Don't Forget Your Free Underwriting Tool - The World Wide Web

December 11, 2018| By Joe Curtin | Life | English

Region: North America

With advancing technology and evolving underwriting tools, it may be easy to overlook what has now become an “old standard”, the World Wide Web. Underwriters routinely use numerous screening tools to help assess whether applicants meet the requirements for life insurance: from lab results and motor vehicle reports, to attending physician statements and prescription database checks. But still I wonder how many underwriters conduct a simple web search on their applicants? A quick and simple search could sometimes uncover some significant information.

The World Wide Web provides us access to millions of public webpages that contain a vast amount of information. Of course, it’s important to realize that since there is no regulating body monitoring the reliability and accuracy of the information found, it can’t solely be used as the basis for making an underwriting decision. Carriers should consult with their compliance officer on the appropriate utilization of Internet-developed material when reviewing an application. Nevertheless, what you might find could alert an underwriter to pursue an additional investigation.

Consider the following case involving a seemingly healthy middle-aged man applying for the maximum Non-Medical amount of coverage. A “friend,” who resides in a different state than the proposed insured, is listed as the owner and beneficiary on the application. An inquiry to the agent about the insurable interest results in an ambiguous answer and leaves some uncertainty regarding how to proceed. A web search of the proposed insured then revealed that he was imprisoned and awaiting execution!
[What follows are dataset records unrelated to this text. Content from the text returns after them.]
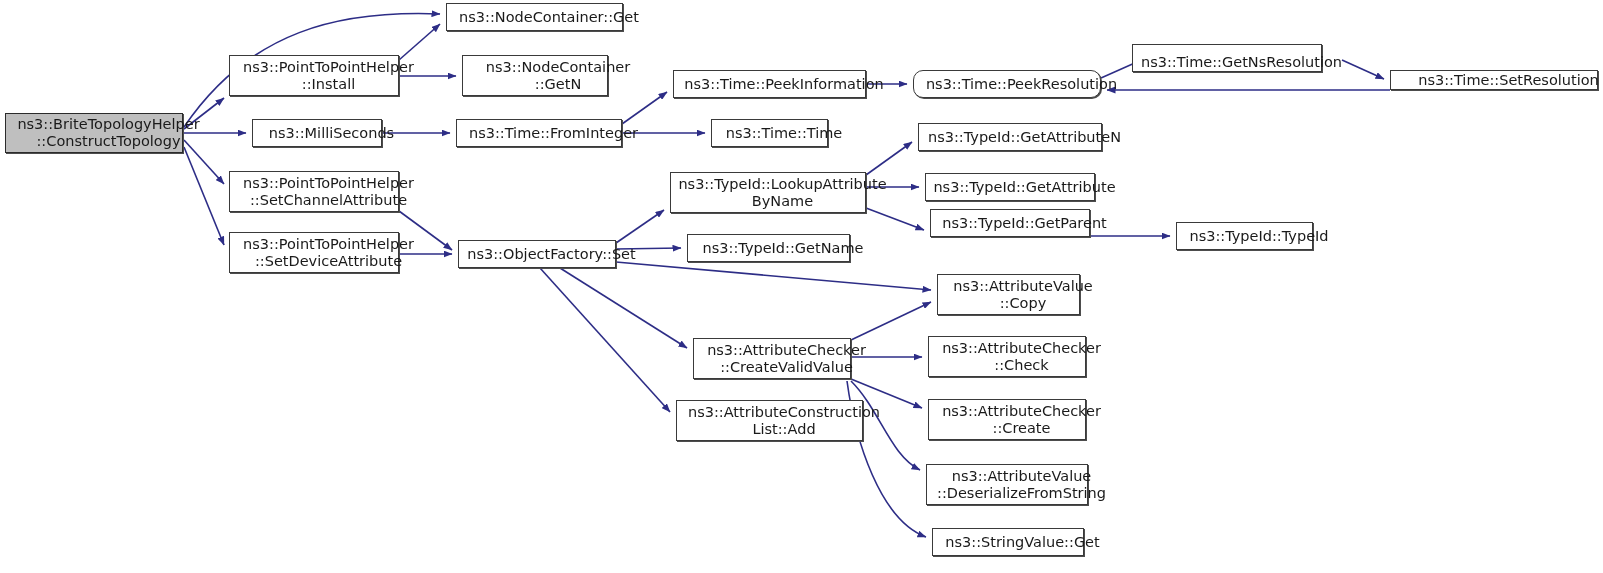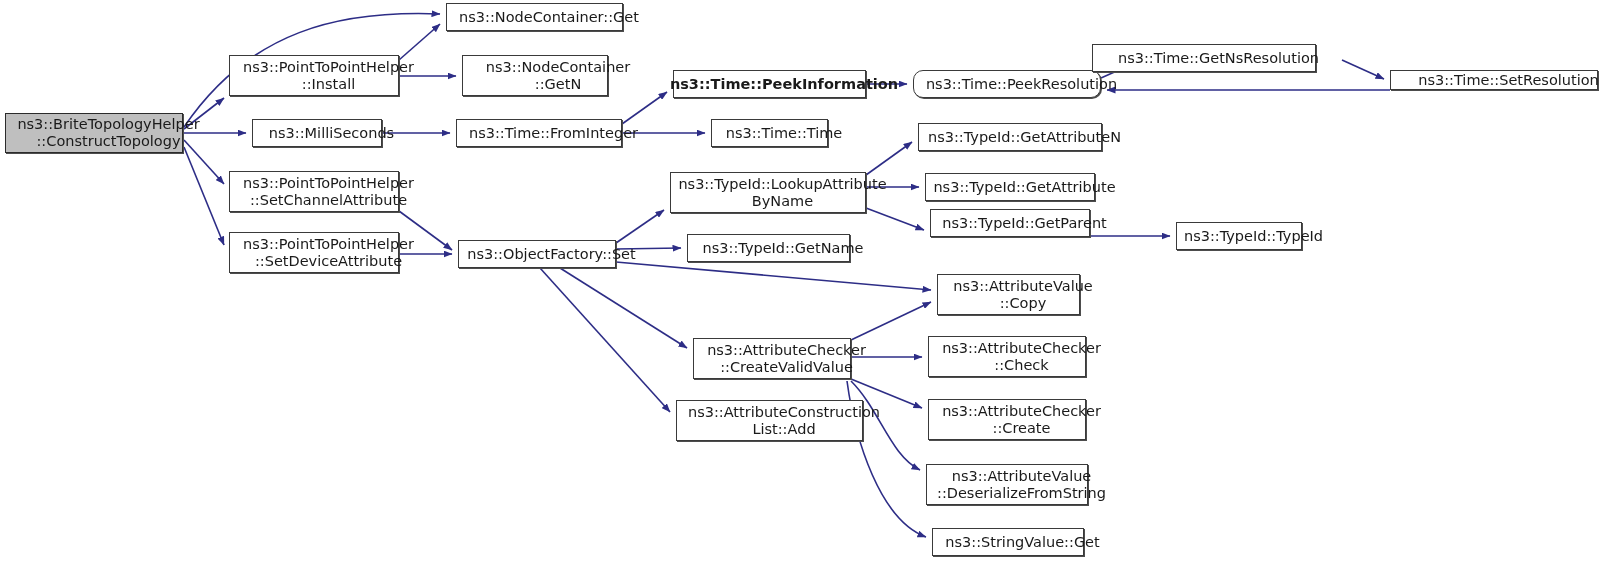"ns3::Time::GetNsResolution" div.node { align-items: none -> flex-end; left: 1092px -> 1132px; width: 224px -> 190px }
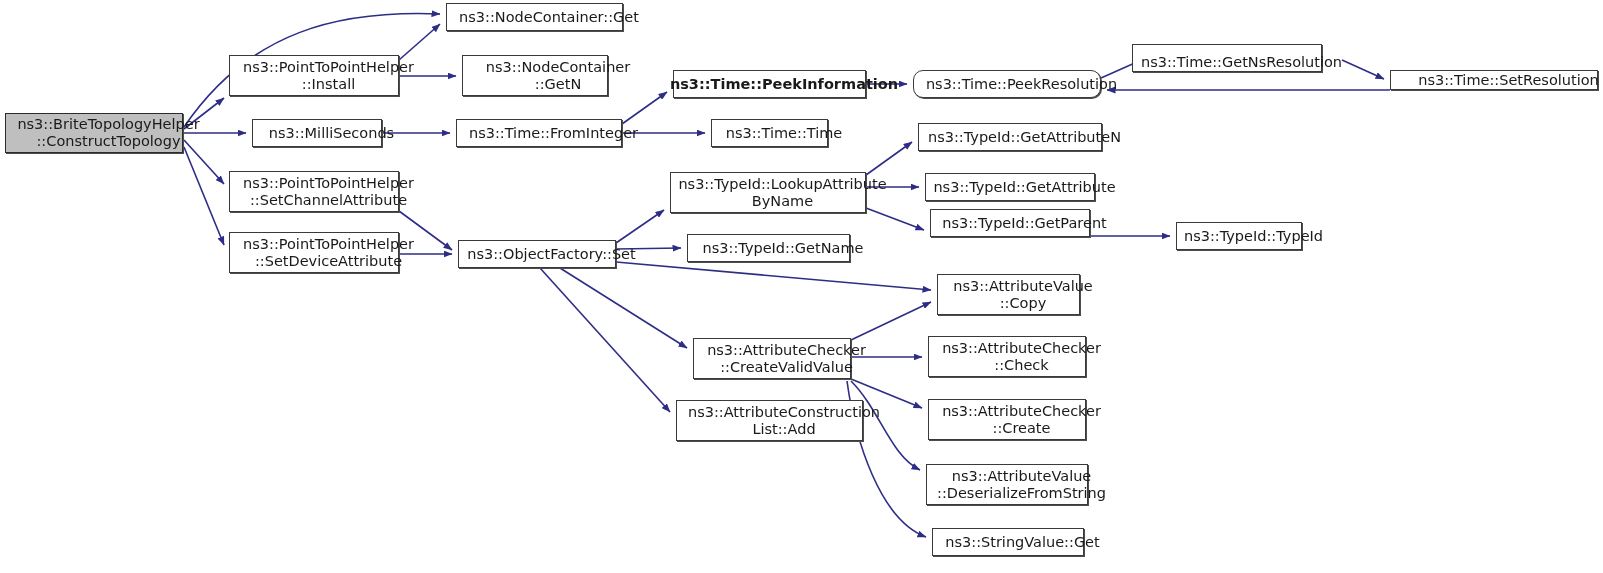"ns3::Time::PeekInformation" div.node { font-weight: bold -> none }
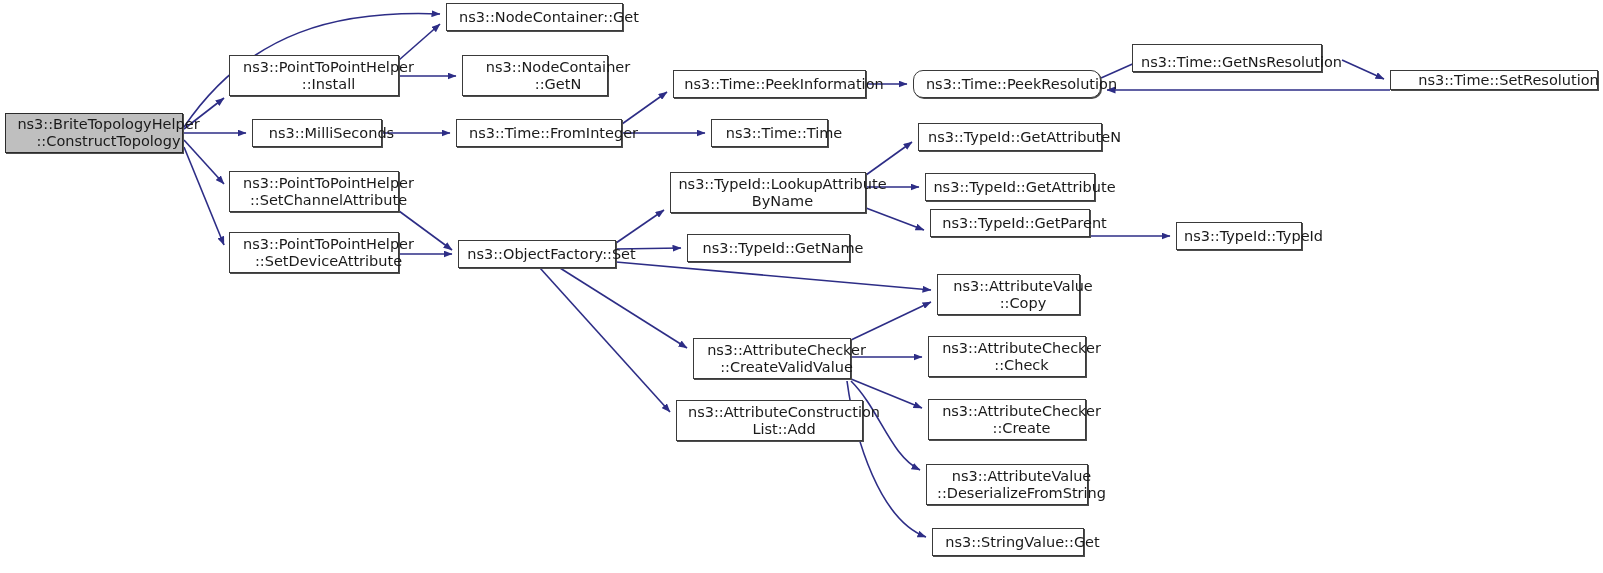"ns3::TypeId::TypeId" div.node { width: 126px -> 137px }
Take another case of a young self-employed male who was opening a hydroponics business (method of growing plants) and applying for coverage. The cover letter provided by the agent described a previous possession of marijuana charge that resulted in probation that was already completed. However, a web search revealed a far more serious charge of an arrest for a large-scale marijuana-growing operation with possession and the intent to deliver.

If application information provided to an underwriter through traditional underwriting requirements appears inadequate, as happened in these examples above, a web search may help to round out the information and point the underwriter in the right direction. The World Wide Web is right at our fingertips and can provide details ranging from home values and business operations to criminal history. There are a variety of reasons an underwriter may want to search the web - consider these other few instances:

  • A proposed insured competes in motor vehicle racing or another avocation. A search may provide additional details regarding his or her participation level.
  • The occupation provided is “business owner.” A search may discover a business website with valuable business details.
  • The value of a property listed as an asset is unclear. A search may help provide an estimate of what the property is worth.
  • A proposed insured has a high-risk profile or there is a suspicion of criminal history. A search may provide past or current criminal charges.

The World Wide Web is a quick and simple tool that can be very useful at times and may become an increasingly valuable asset to underwriters in years to come.